Les yeux des novices les plus perspicaces lançaient des éclairs et de grosses goutes de sueur leur tombaient sur les joues. Mais moi je me renforce dans ce qui a été dit. Merci, Saint Père, pour nous avoir ouvert les yeux et l'esprit. Je me refuse à l’immobilisme postconciliaire et je m’unis avec ferveur au changement vers les doctrines de toujours. Ça oui, ce serait un vrai changement. Je suis ouvert à ces insinuations de l’Esprit.

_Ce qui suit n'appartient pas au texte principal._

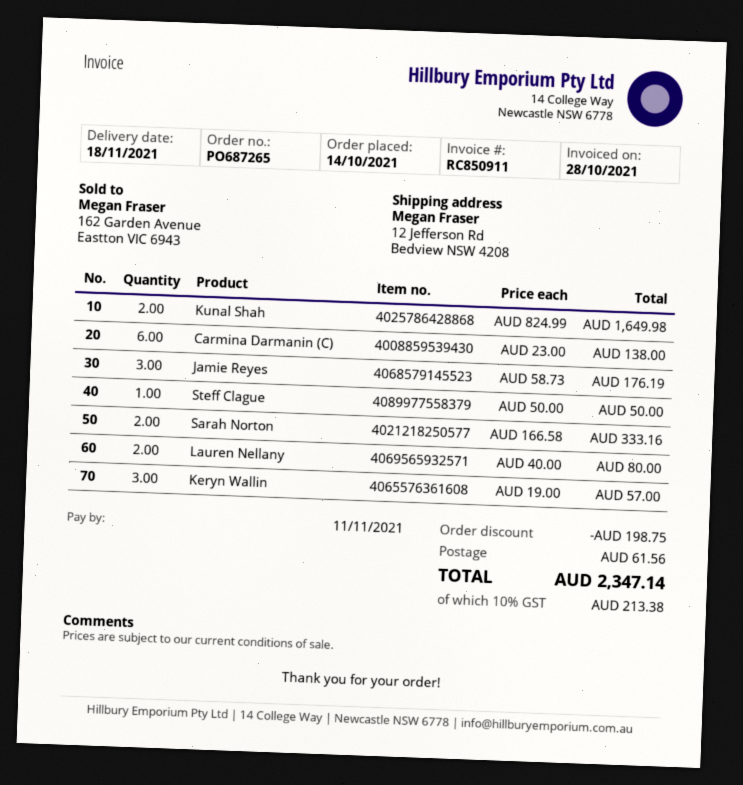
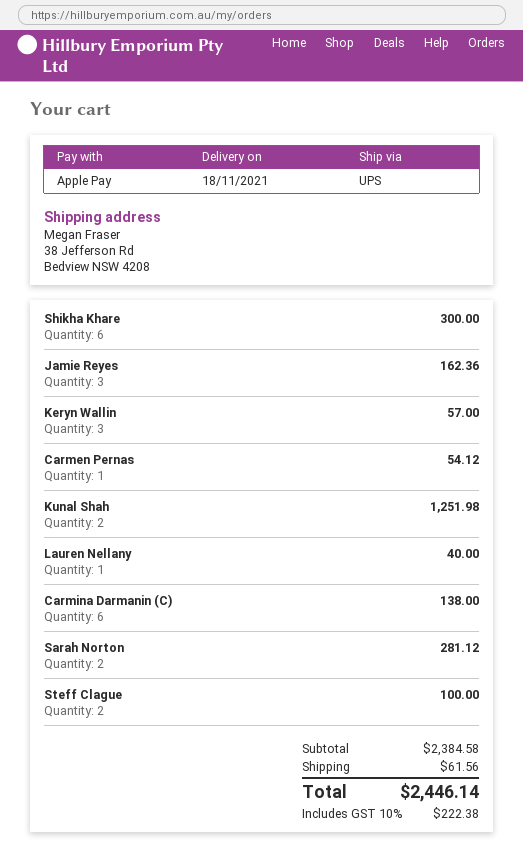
ship to: 12 Jefferson Rd, Bedview NSW 4208 -> 38 Jefferson Rd, Bedview NSW 4208
Kunal Shah: 2 for 1649.98 -> 2 for 1251.98
Jamie Reyes: 3 for 176.19 -> 3 for 162.36
Steff Clague: 1 for 50.00 -> 2 for 100.00
Sarah Norton: 2 for 333.16 -> 2 for 281.12
Lauren Nellany: 2 for 80.00 -> 1 for 40.00
Shikha Khare: none -> 6 for 300.00
Carmen Pernas: none -> 1 for 54.12
discount: 198.75 -> none
tax: 10% = 213.38 -> 10% = 222.38
total: 2347.14 -> 2446.14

Pour sûr, là je leur laisse une des insinuations de l’Esprit qui actuellement plait beaucoup dans les milieux du Vatican, des évêchés, des congrégations et des paroisses : un reality show de novices (ndt l’auteur renvoie vers un article du journal espagnol « El Mundo » où il est question de religieuses espagnoles qui accueillent dans leur couvent des jeunes filles pour leur noviciat) qui doivent vivre la chasteté durant quelques jours devant les caméras. Surprise insolite. Ils ne savant pas quoi inventer et quoi profaner.

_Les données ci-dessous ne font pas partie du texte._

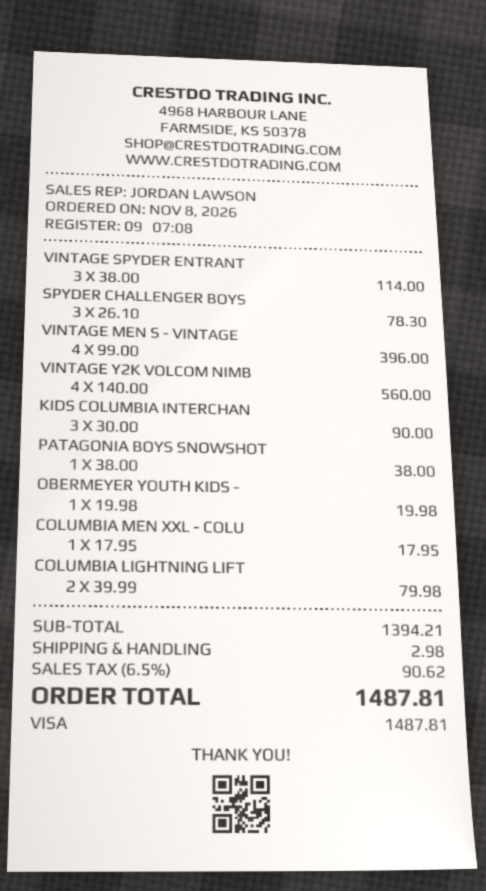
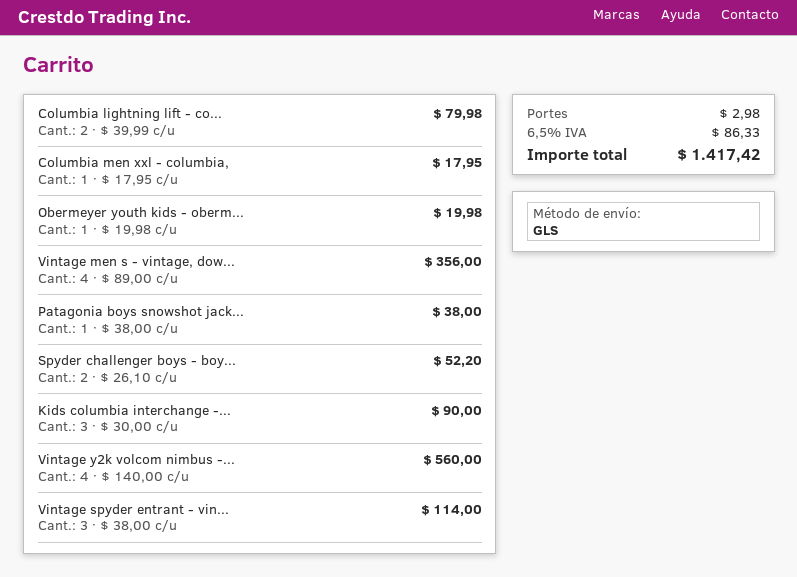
SPYDER CHALLENGER BOYS: 3 x 26.10 = 78.30 -> 2 x 26.10 = 52.20
VINTAGE MEN S - VINTAGE: 4 x 99.00 = 396.00 -> 4 x 89.00 = 356.00
tax: 6.5% = 90.62 -> 6.5% = 86.33
total: 1487.81 -> 1417.42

L’authentique surprise serait que le/les Évêques et Supérieurs correspondants disent NON à cette ouverture à l’Esprit Saint.

NDR

(*) Dès 1985 (et même avant, dans des conférences qu'il a données après le Concile), dans son livre d'entretiens avec Vittorio Messori, le cardinal Ratzinger a pris acte des faits et posé le bon diagnostic.
Comme Pape, il a essayé de toutes ses forces d'y porter remède - dans la limite évidente fixée par son désir de "ne pas déchirer davantage la tunique sans couture du Christ". On sait aujourd'hui qu'on lui a résisté à tous les échelons de l'Eglise.